I find manga to be a good palate cleanser, they are quick and fun, and satisfying, and there’s always more in the series if it’s something i really connect with.

I have a TBR jar. I put the title of each unread book on a slip of paper and put it in the jar. If I don’t know what to read next, I go to the jar and draw one out. It has been a pretty good method so far especially when I get overwhelmed with how many unread books I have.

that is a damn brilliant idea. so brilliant in fact, that I may need to borrow it!

There’s some complex algothim that I cant figure out. Truthfully, my previous readings lead me to my next book. If i get bogged down with a fantasy, I’ll lean toward SF. If something is to wordy or literary, I’ll go for something commercial. And so on.

If I’m really in a rut, I’ll hit the backlist of an author I know I will like.

One thing I struggle with is review requests. I get a lot of urban fantasy and it just isnt my favorite if given the choice.

I find specific titles from other reviewers, podcasts, and the internet in general.

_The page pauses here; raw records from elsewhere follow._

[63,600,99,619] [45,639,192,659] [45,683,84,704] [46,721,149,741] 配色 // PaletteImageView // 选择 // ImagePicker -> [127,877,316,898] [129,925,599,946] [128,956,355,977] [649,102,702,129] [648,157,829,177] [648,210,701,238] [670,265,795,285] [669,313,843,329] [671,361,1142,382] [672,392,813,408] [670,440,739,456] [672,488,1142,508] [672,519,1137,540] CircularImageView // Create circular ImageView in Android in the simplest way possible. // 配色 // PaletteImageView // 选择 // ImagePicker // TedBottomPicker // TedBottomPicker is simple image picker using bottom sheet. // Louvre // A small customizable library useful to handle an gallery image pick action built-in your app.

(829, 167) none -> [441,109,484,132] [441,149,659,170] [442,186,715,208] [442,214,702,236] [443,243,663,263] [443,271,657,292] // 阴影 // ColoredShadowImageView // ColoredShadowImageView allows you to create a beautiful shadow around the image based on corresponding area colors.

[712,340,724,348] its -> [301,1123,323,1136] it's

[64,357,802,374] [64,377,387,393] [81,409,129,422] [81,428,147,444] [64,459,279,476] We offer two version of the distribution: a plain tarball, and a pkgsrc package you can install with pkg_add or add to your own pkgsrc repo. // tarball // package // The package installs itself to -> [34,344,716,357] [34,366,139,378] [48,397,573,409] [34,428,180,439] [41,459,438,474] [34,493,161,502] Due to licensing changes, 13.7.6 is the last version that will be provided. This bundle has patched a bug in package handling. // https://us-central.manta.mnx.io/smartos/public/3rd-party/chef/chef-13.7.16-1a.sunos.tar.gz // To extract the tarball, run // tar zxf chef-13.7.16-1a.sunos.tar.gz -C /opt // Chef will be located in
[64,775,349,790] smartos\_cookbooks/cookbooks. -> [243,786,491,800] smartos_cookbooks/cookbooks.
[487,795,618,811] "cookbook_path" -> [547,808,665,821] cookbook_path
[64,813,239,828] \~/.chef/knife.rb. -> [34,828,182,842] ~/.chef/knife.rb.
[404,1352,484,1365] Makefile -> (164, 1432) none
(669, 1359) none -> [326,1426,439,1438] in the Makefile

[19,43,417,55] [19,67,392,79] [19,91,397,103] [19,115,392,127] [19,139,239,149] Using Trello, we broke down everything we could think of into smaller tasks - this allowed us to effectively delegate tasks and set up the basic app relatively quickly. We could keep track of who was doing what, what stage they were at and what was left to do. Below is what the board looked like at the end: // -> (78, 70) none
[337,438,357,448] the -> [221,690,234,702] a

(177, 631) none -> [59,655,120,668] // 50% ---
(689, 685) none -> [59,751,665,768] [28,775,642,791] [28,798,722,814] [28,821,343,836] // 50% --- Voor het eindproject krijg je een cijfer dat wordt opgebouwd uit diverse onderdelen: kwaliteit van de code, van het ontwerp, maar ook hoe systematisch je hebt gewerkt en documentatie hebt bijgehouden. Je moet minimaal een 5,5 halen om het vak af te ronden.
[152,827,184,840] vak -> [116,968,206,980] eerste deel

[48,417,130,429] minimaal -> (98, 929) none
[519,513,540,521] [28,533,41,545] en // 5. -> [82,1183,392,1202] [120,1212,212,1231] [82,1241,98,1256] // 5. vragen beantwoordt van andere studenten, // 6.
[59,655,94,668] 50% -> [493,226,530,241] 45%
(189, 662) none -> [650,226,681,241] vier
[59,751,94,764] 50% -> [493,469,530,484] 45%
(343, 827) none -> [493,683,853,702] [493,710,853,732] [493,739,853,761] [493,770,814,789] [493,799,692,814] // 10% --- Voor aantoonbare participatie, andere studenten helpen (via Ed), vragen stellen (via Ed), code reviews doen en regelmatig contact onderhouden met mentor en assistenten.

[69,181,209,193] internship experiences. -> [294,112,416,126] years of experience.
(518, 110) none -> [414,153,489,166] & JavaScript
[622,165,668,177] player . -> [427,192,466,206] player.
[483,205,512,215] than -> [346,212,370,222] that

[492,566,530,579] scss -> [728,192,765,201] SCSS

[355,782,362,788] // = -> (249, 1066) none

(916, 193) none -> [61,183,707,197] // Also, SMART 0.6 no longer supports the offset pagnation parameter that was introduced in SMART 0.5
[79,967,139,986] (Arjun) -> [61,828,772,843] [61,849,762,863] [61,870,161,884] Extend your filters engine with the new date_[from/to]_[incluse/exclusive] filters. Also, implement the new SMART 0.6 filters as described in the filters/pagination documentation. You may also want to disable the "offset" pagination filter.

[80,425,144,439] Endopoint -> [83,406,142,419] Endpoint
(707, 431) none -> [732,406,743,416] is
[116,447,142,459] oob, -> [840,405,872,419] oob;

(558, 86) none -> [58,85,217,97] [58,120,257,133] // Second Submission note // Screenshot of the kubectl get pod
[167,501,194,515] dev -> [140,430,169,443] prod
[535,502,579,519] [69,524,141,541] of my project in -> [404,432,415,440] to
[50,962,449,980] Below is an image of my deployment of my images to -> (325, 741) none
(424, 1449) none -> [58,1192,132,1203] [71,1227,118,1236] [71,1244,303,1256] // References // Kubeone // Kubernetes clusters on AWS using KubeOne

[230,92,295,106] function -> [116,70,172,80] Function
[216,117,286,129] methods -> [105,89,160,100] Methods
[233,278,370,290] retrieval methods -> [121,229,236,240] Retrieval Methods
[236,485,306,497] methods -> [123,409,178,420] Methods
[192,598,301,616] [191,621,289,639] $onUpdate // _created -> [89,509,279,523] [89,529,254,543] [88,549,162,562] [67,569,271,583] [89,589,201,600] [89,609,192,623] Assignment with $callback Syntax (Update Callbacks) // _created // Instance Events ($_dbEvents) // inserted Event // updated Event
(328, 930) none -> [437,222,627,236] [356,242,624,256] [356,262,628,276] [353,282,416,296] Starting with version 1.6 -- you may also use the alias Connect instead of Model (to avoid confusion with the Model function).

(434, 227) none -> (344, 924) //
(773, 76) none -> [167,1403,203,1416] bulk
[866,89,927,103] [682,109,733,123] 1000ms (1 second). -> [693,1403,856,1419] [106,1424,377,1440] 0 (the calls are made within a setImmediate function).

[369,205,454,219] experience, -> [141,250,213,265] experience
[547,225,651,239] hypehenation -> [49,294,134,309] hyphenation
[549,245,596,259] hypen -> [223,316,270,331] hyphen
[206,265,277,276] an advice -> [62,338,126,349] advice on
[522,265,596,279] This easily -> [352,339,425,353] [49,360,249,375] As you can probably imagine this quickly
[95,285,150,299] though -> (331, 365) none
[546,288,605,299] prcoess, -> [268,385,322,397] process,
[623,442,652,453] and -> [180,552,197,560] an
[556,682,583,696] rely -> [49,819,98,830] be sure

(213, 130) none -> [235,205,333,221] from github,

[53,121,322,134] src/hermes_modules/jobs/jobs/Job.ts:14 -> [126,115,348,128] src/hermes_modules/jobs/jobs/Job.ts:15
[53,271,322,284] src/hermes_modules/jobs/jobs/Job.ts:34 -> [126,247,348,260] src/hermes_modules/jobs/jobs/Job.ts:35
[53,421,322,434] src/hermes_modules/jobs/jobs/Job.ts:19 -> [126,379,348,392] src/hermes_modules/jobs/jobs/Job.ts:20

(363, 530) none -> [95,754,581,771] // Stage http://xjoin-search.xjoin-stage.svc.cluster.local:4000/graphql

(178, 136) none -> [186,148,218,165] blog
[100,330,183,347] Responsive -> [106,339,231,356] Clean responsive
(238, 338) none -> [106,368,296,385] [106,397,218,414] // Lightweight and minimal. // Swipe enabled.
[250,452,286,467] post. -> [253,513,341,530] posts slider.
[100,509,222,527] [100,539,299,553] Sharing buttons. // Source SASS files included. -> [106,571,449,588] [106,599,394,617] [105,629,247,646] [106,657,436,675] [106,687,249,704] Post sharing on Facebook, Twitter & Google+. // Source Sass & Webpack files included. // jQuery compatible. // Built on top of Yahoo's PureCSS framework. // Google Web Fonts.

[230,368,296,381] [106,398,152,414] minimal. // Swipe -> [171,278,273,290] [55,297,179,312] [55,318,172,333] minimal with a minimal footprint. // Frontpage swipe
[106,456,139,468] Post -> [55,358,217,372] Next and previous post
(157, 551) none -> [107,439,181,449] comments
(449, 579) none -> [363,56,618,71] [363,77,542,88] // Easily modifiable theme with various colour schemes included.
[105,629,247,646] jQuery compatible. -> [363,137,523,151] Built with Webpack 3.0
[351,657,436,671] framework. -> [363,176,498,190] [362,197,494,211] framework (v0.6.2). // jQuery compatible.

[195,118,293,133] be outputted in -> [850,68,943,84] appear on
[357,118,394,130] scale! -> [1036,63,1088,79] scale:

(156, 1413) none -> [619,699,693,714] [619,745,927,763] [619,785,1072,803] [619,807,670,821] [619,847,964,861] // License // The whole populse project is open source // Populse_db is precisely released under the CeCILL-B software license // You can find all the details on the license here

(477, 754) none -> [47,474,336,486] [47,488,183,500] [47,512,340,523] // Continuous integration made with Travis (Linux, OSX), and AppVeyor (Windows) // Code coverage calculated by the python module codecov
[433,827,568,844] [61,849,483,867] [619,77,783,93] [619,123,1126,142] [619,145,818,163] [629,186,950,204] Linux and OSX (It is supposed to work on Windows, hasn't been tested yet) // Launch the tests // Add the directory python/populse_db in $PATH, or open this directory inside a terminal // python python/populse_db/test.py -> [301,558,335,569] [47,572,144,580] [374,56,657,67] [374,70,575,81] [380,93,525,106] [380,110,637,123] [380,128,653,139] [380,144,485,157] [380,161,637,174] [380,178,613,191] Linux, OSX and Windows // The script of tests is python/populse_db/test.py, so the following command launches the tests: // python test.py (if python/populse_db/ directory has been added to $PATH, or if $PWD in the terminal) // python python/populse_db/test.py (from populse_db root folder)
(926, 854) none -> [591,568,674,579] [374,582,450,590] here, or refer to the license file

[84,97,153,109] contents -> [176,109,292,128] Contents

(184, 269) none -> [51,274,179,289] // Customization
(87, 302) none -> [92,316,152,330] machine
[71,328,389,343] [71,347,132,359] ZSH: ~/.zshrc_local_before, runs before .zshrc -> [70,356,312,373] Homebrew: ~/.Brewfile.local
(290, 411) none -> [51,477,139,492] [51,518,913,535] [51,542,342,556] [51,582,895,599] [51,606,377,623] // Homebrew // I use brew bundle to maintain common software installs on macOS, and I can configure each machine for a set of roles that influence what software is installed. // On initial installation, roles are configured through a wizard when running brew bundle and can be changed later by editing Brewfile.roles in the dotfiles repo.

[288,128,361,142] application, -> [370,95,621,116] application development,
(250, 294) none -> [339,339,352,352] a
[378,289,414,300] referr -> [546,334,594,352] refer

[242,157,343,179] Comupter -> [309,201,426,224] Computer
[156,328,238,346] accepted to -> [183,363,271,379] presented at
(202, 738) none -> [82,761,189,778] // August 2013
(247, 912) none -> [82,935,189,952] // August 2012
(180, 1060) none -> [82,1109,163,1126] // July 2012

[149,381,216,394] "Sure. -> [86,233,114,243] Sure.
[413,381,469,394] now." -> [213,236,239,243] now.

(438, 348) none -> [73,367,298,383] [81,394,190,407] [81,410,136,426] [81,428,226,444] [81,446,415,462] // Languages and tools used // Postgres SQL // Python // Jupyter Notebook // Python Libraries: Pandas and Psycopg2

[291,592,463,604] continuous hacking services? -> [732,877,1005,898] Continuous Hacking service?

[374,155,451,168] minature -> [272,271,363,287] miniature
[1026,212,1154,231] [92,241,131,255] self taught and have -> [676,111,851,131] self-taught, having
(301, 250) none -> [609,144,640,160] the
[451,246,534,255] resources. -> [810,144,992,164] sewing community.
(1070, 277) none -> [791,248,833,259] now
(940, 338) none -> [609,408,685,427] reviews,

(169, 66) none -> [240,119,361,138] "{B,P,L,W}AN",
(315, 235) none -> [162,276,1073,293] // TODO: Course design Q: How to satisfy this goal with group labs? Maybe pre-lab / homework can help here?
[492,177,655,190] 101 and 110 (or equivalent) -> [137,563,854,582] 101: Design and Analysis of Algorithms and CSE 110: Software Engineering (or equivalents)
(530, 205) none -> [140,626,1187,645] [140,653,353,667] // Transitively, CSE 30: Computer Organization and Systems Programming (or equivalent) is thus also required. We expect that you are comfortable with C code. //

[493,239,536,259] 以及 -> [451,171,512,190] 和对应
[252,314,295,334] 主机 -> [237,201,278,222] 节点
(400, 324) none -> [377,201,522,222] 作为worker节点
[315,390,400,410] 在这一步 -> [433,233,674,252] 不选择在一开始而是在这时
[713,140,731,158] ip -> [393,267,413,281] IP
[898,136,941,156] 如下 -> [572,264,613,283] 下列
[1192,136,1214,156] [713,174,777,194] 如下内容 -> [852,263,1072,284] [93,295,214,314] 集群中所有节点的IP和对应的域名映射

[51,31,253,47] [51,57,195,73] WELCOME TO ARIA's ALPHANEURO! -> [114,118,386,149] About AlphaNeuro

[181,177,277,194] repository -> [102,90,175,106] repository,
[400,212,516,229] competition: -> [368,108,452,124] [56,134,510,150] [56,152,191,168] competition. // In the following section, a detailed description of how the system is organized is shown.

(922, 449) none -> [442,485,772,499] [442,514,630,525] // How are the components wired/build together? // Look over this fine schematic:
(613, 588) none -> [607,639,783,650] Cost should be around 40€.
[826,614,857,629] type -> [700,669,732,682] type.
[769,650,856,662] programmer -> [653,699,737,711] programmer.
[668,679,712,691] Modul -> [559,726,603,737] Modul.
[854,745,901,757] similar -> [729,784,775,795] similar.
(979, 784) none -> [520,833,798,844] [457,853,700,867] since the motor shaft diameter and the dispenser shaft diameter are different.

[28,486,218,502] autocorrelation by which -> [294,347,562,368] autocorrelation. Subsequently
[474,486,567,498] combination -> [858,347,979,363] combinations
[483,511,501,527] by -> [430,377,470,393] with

Once I find an author I like, I generally will pick up their next work.

I definitely do that when I’m in a rut – go straight for a comfort read from a author I know I like.

I’ve been getting a ton of epic fantasy lately as review requests, and for a while I was getting a ton of YA stuff. most of it ends up donated somewhere, which is too bad. but I don’t have time to read it, and sometimes I just don’t connect with these titles.

It’s always a tough decision, especially since I’m very bad at saying no and tend to overbook myself, and not just on my blog.

Generally blog tours come first, and then readalongs. Other review copies get a priority, but lately I’ve been trying not to stress out about the quite as much. I tend to alternate between review copies and books that I’ve either bought or are sitting on my shelf, and what I read at any given moment depends on a combination of what I’ve been reading/enjoying lately and my stress level.

I am terrible at saying no. so I want to read this new shiny stuff, but I also want to read all my favorites that have been sitting on my bookshelf whimpering “don’t you love us anymore?”

Exactly! And I still have books that I bought back when Borders was closing that I haven’t read yet.